Learning Unit 3: Fairness & Non-Discrimination
Fairness is one of the most widely discussed challenges in modern data science, yet it remains difficult to define and even harder to achieve in practice. This unit examines how unequal social structures, model design choices, and data limitations can create or reinforce discriminatory outcomes. It also highlights how bias arises across the data science life cycle and why technical accuracy alone cannot guarantee equitable results.

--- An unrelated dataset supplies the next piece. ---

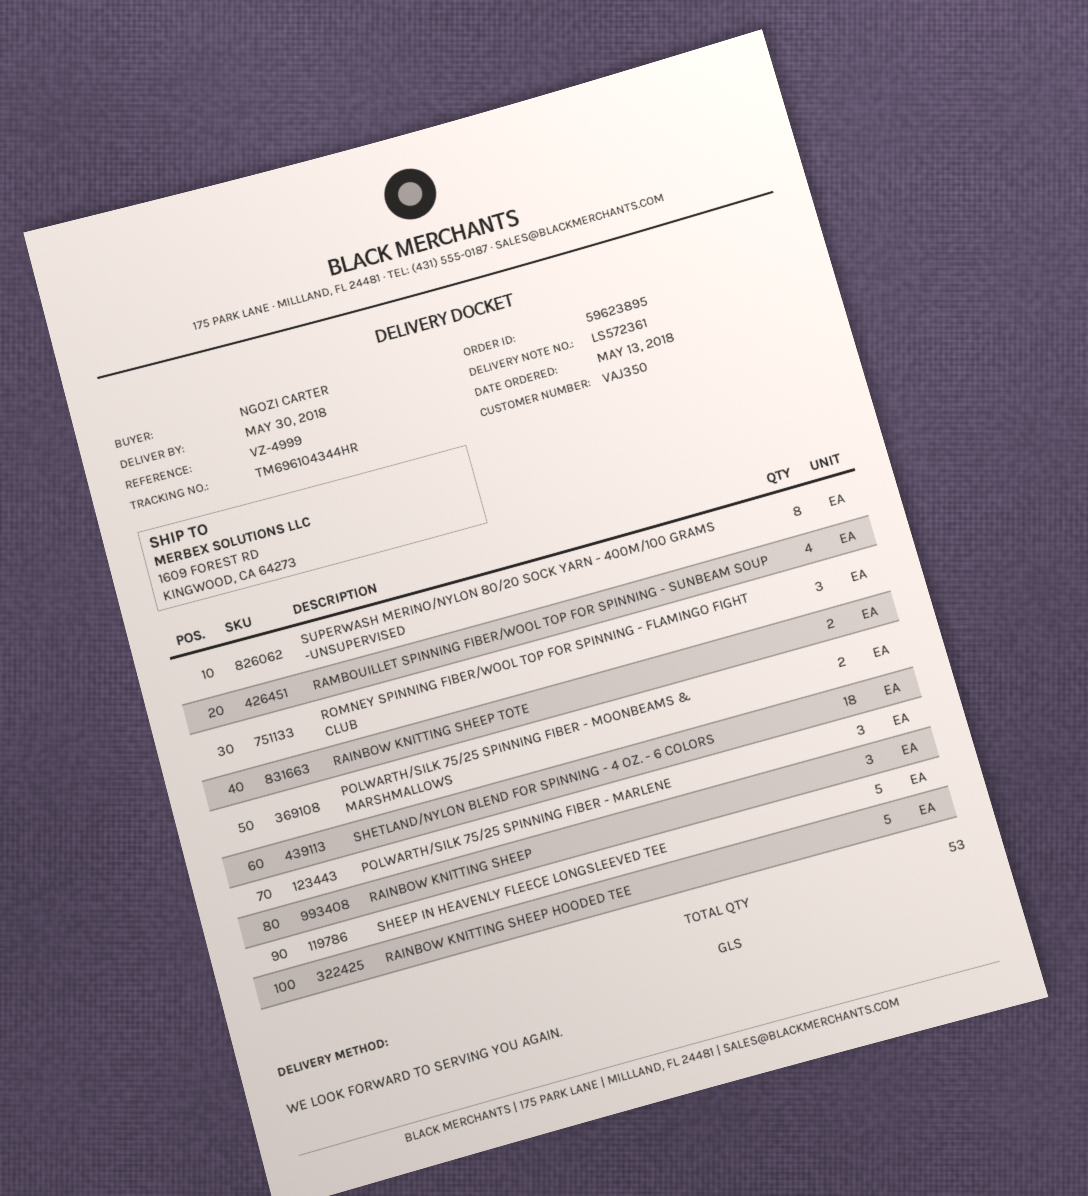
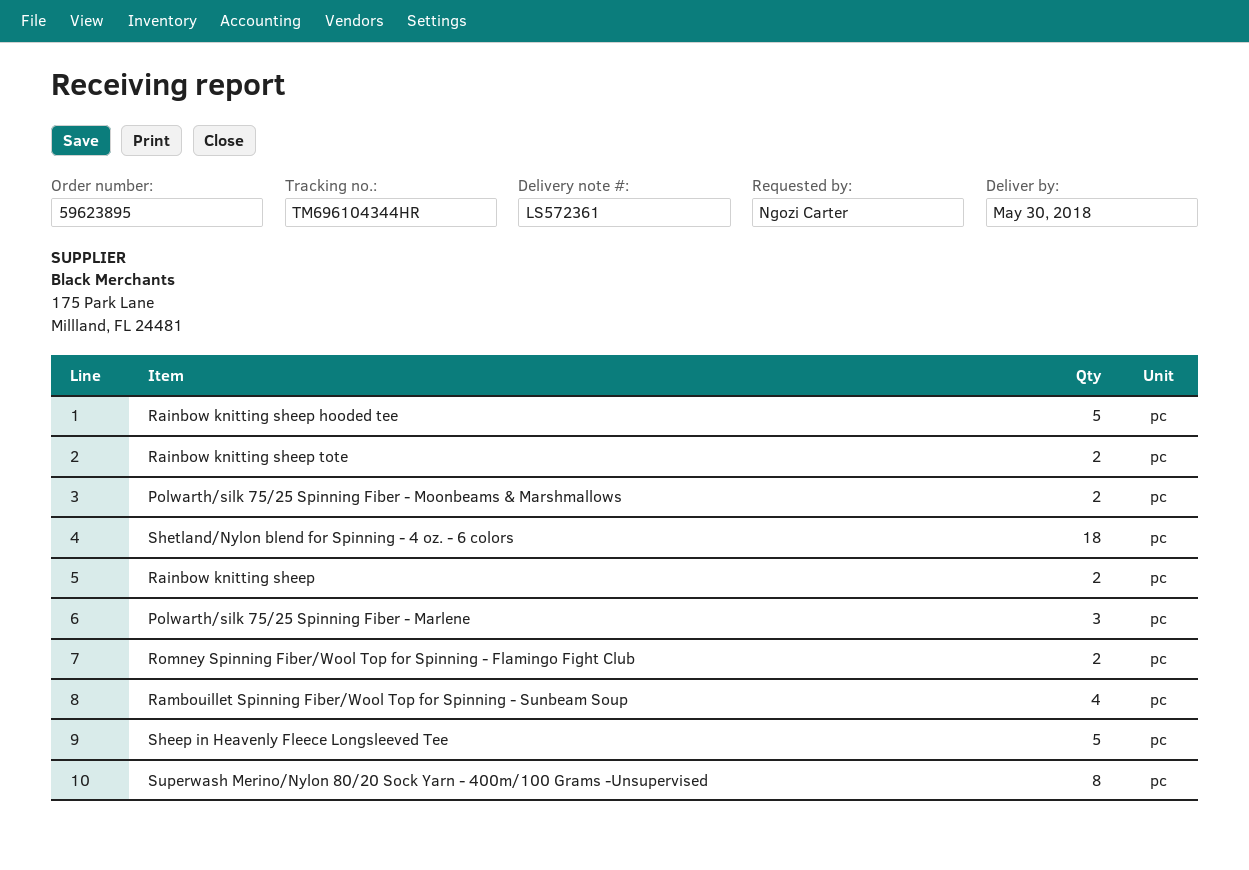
ROMNEY SPINNING FIBER/WOOL TOP FOR SPINNING - FLAMINGO FIGHT CLUB: 3 -> 2
RAINBOW KNITTING SHEEP: 3 -> 2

Through real examples, we will look at different forms of bias and discrimination, how they appear in data-driven systems, and why careful definitions of fairness are essential for responsible decision making.
Exercises
Task 1 - Bias
This learning unit deals with the question of bias in Machine Learning. For further reading, please be referred to the following article: "A Survey on Bias and Fairness in Machine Learning", https://dl.acm.org/doi/10.1145/3457607.
In this learning unit, we will continue our analysis of the CDC Diabetes Health Indicators dataset. We will investigate the possible biases of this dataset, and we will train a diabetes prediction model. You can find more information about it in the UCI ML Library here. In the Resources section, we have also provided a file called "diabetes_012_health_indicators_BRFSS2015.csv", which is one of three csv files in the dataset.
First, let's take loot another at the attributes of our dataset. In the last learning unit, we examined the distributions of the attributes and their meanings. This time, we want to take a closer look at the potential problems that can arise from including certain features.
Task 2 - Fairness Metrics
In this learning unit, we are going to investigate different fairness approaches and techniques to mitigate bias. We will continue using the CDC Diabetes Health Indicators dataset and your predictions from the last Unit.
During the lecture, the following fairness metrics were introduced: Group Fairness, Equalized Odds (Equal error rates), and Test Fairness (Calibration). In this exercise we will go over some metrics (Group Fairness, Predictive Parity (PPV / Precision), False Positive Error Rate Balance (FPR)) again and briefly explain what they exactly capture.
Afterward, you will freely evaluate the dataset and search for (un)fairness. For this purpose, you do not have to implement these metrics on your own, we offer you already-implemented functions. You don't need to understand how they're implemented in detail, but please don't hesitate to look at them or adjust them in the fairness_functions.py file.